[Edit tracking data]

Start of Block

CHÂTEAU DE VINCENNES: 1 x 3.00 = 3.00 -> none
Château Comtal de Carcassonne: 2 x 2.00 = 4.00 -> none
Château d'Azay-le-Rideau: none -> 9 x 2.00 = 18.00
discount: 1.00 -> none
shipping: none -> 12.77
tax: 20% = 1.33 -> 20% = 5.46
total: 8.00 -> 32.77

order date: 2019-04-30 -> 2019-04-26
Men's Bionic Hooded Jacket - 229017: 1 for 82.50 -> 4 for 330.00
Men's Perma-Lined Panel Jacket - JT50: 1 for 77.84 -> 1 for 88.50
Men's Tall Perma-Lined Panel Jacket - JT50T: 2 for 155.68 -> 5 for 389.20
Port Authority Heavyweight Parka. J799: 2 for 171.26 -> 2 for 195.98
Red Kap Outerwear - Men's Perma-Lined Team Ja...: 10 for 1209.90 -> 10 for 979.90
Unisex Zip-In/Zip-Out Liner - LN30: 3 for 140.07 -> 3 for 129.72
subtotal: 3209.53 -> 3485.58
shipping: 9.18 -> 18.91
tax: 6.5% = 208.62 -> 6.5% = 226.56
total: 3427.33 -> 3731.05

End of Block
Start of Block

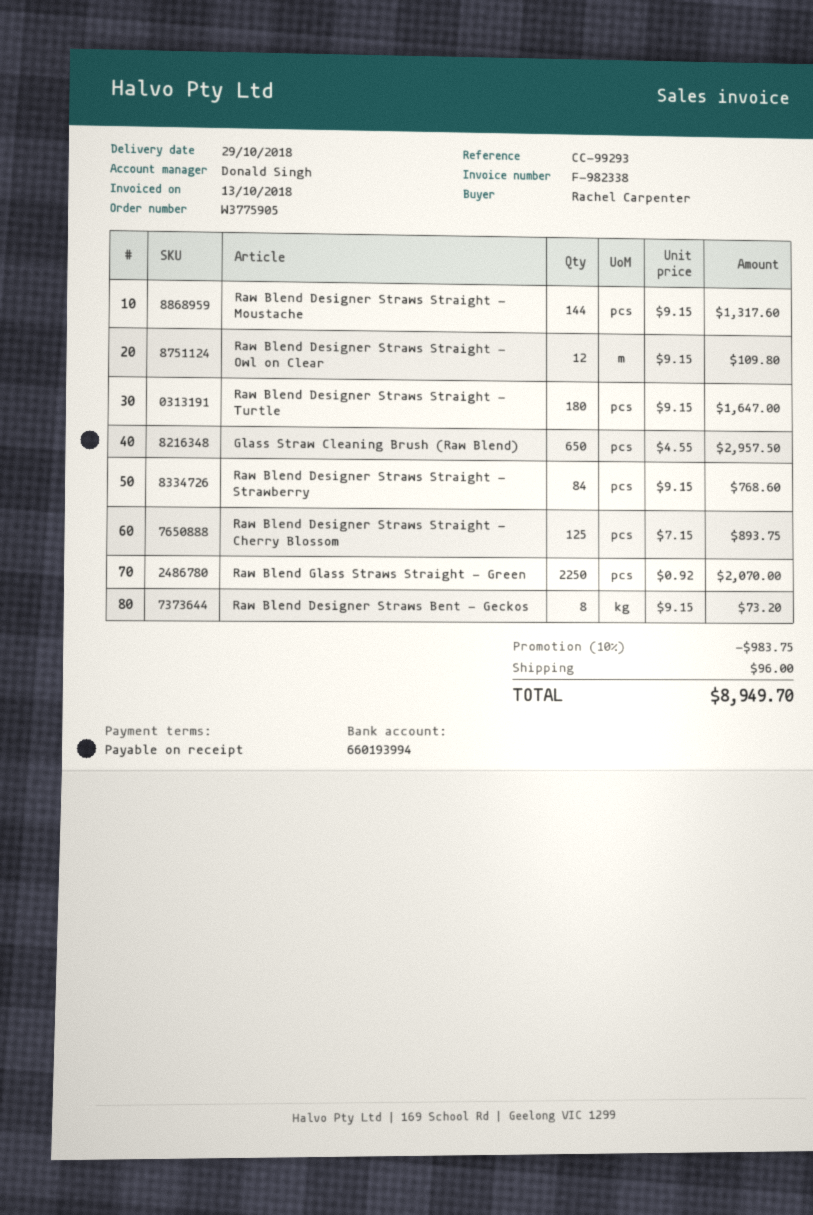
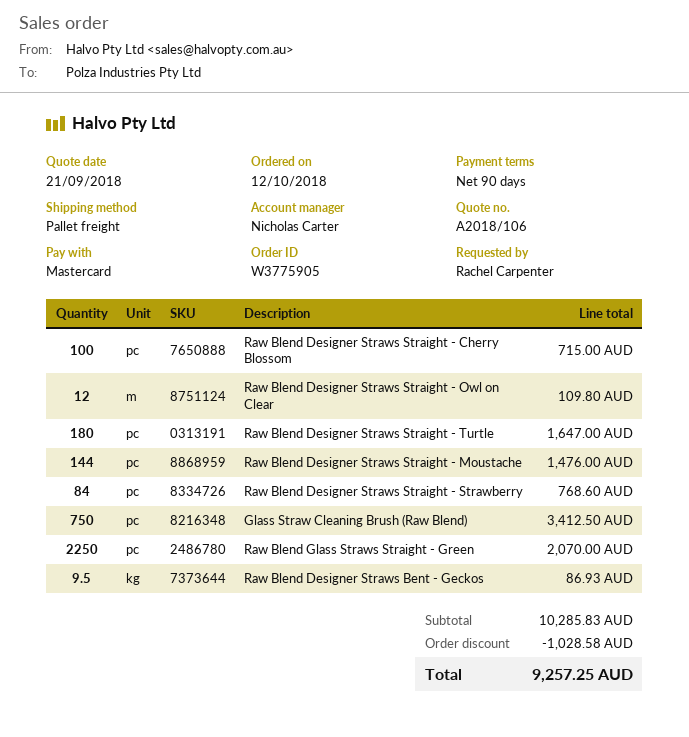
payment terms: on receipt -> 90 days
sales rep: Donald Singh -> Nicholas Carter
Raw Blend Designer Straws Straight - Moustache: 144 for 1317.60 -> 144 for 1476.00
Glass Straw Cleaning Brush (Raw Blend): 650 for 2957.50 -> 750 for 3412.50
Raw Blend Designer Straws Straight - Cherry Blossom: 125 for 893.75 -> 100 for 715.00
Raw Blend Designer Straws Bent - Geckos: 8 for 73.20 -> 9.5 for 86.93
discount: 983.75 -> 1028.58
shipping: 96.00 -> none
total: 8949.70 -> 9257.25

End of Block

Take every line above that includes the string "Panel" and return it.

Men's Perma-Lined Panel Jacket - JT50: 1 for 77.84 -> 1 for 88.50
Men's Tall Perma-Lined Panel Jacket - JT50T: 2 for 155.68 -> 5 for 389.20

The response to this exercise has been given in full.